**What the task asks:**
Could you retype the entries below exactly, omitting every picture?

**Given entries:**
((

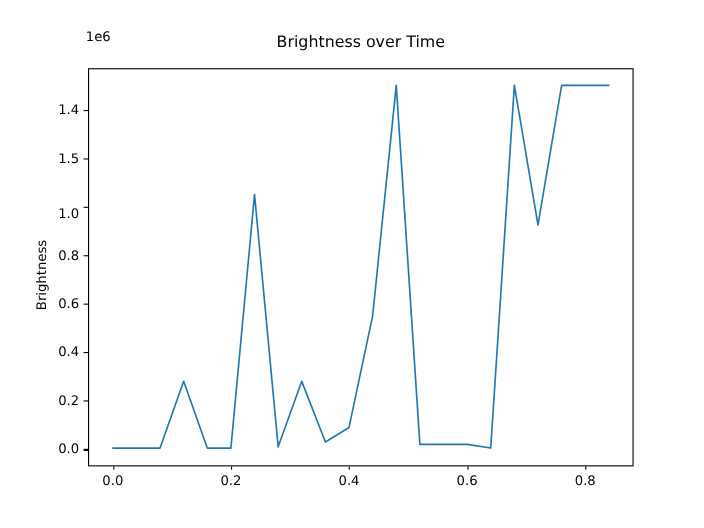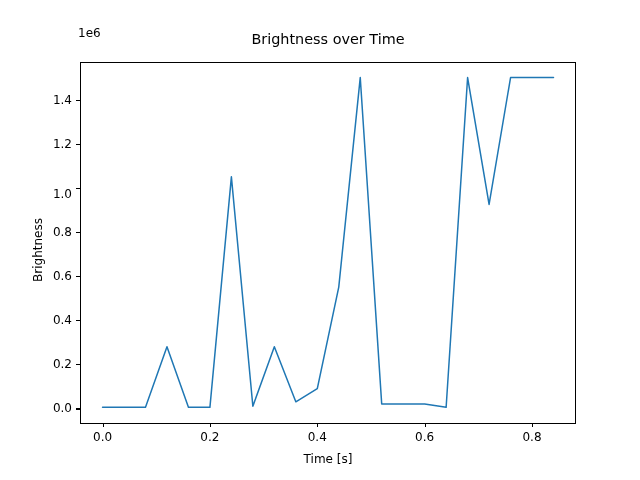"1.2" div.ytick-label { text: 1.2 -> 1.5 }
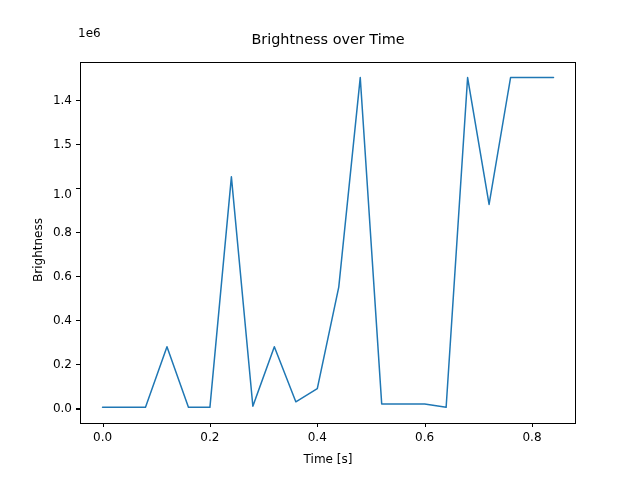"Time [s]" div { html: <div>Time [s]</div> -> none }
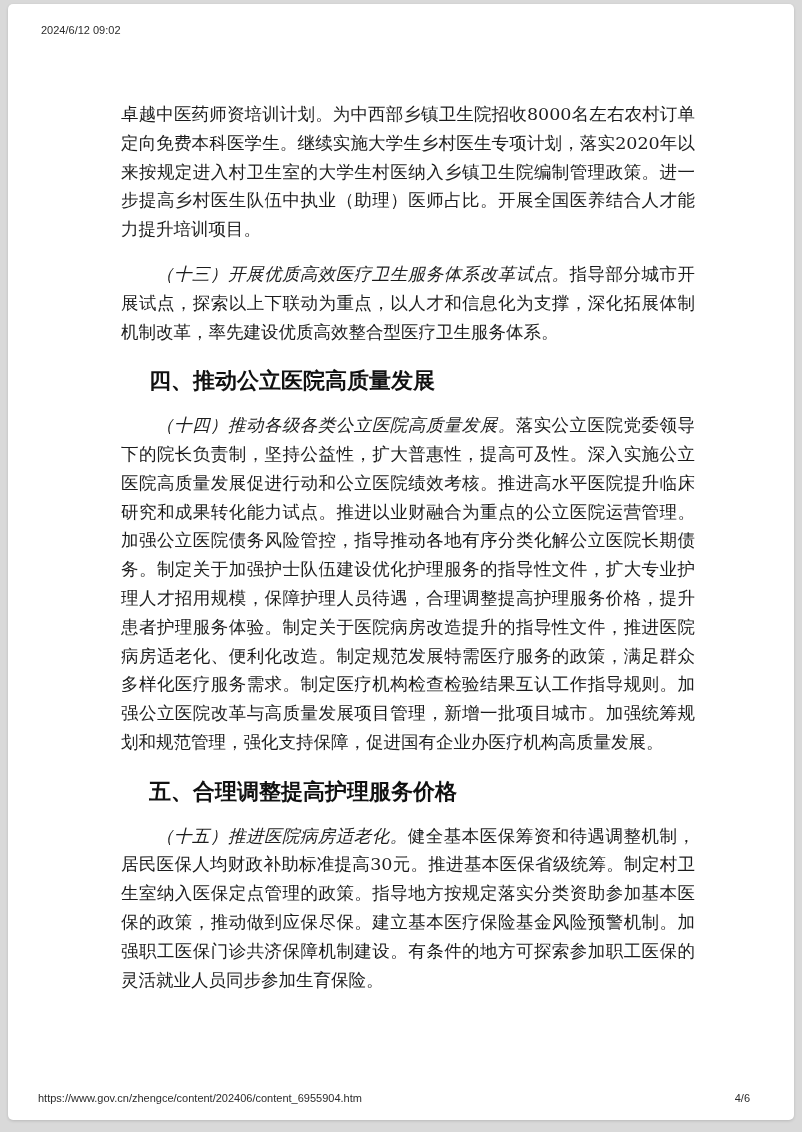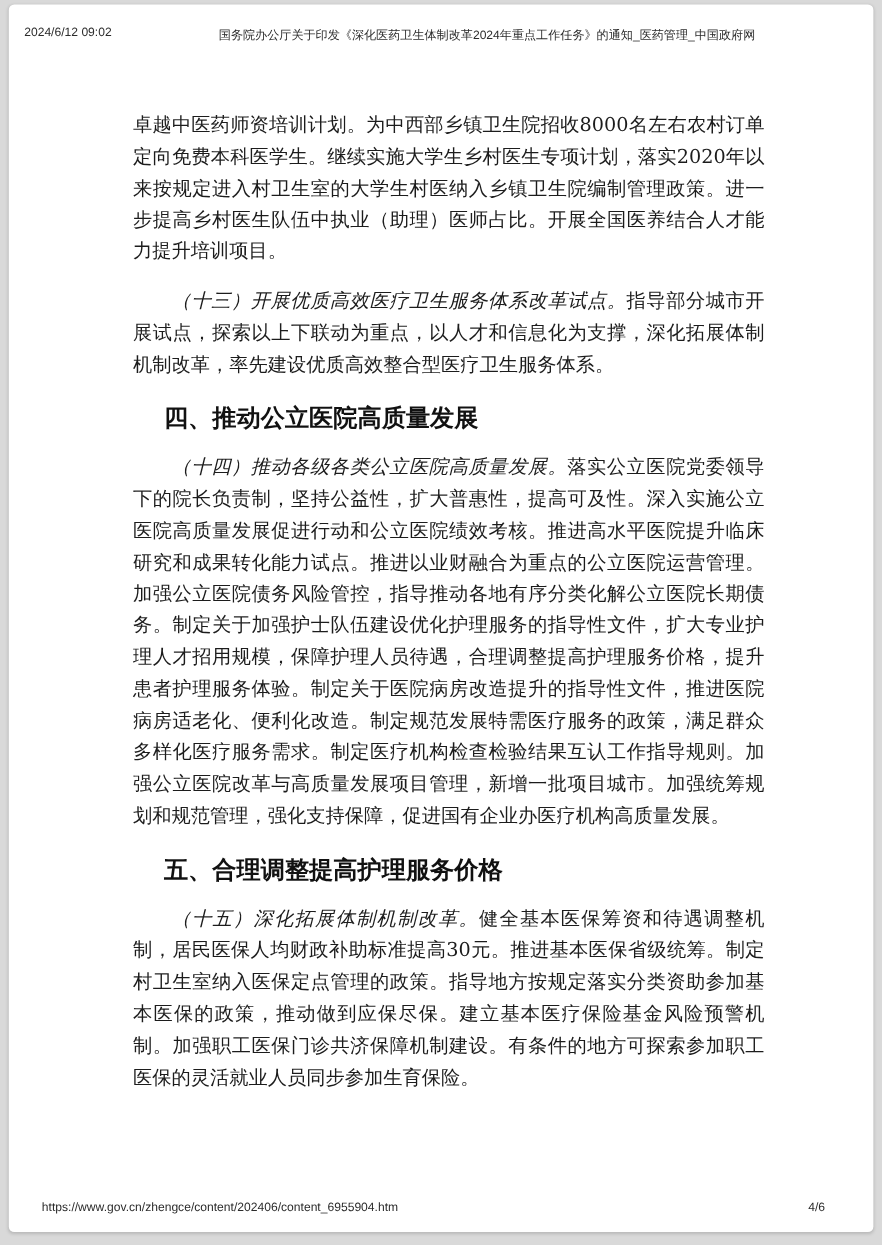"2024/6/12 09:02" .print-header { align-items: flex-start -> center; left: 14px -> 33px }
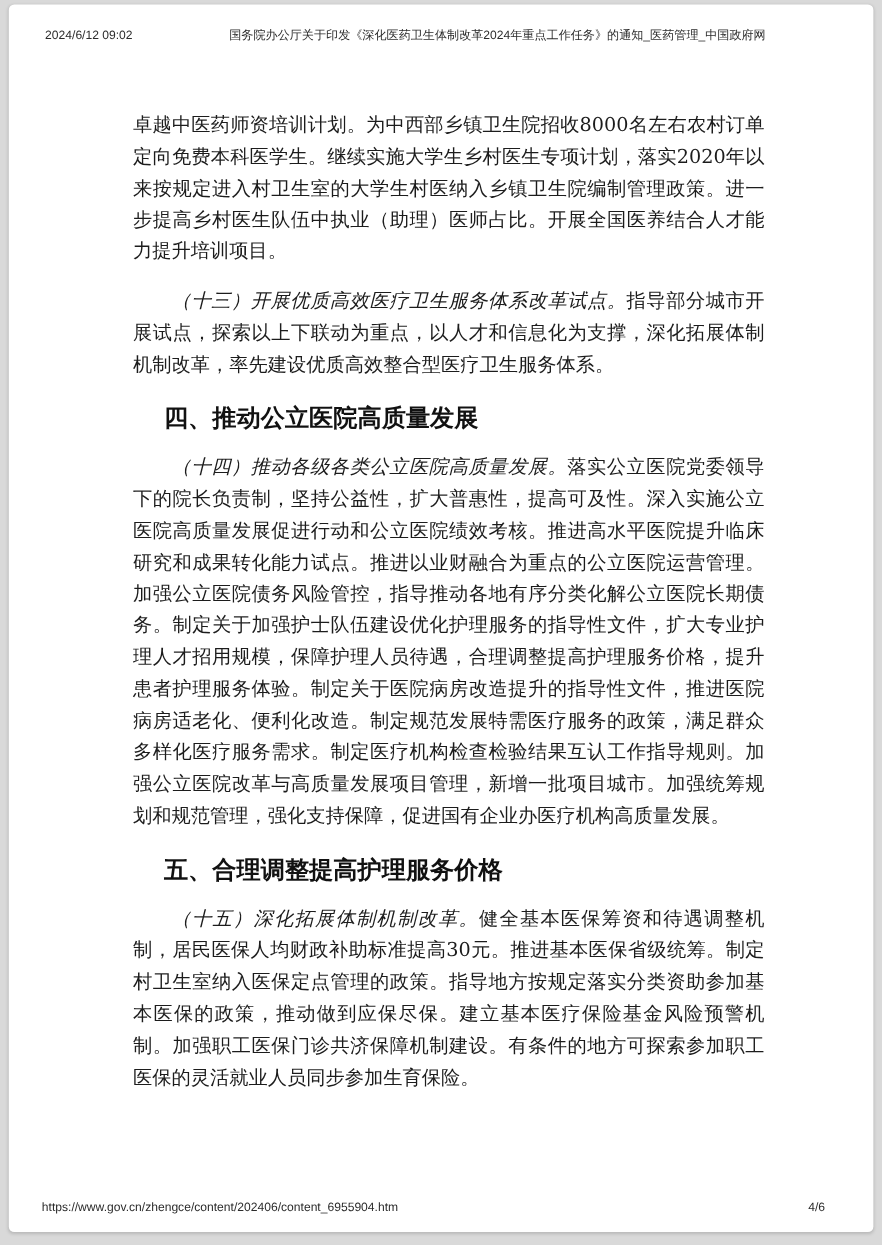"国务院办公厅关于印发《深化医药卫生体制改革2024年重点工作任务》的通知_医药管" span.hdr-title { html: <span>国务院办公厅关于印发《深化医药卫生体制改革2024年重点工作任务》的通知_医药管理_中国政府网</span> -> none }
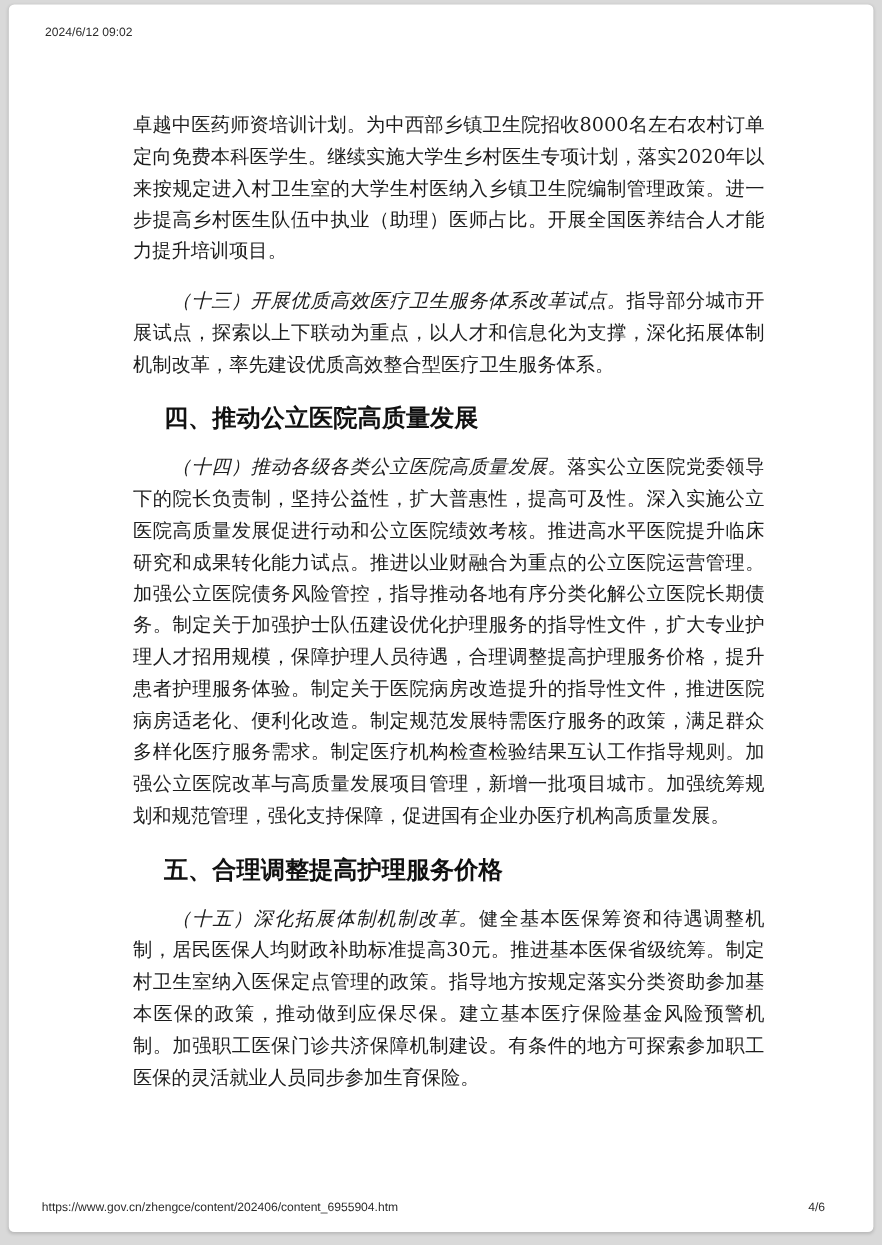"（十五）深化拓展体制机制改革。" span.lead { text: 深化拓展体制机制改革 -> 推进医院病房适老化 }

))

**Solution for this exercise:**
"1.2" div.ytick-label { text: 1.2 -> 1.5 }
"Time [s]" div { html: <div>Time [s]</div> -> none }
"2024/6/12 09:02" .print-header { align-items: flex-start -> center; left: 14px -> 33px }
"国务院办公厅关于印发《深化医药卫生体制改革2024年重点工作任务》的通知_医药管" span.hdr-title { html: <span>国务院办公厅关于印发《深化医药卫生体制改革2024年重点工作任务》的通知_医药管理_中国政府网</span> -> none }
"（十五）深化拓展体制机制改革。" span.lead { text: 深化拓展体制机制改革 -> 推进医院病房适老化 }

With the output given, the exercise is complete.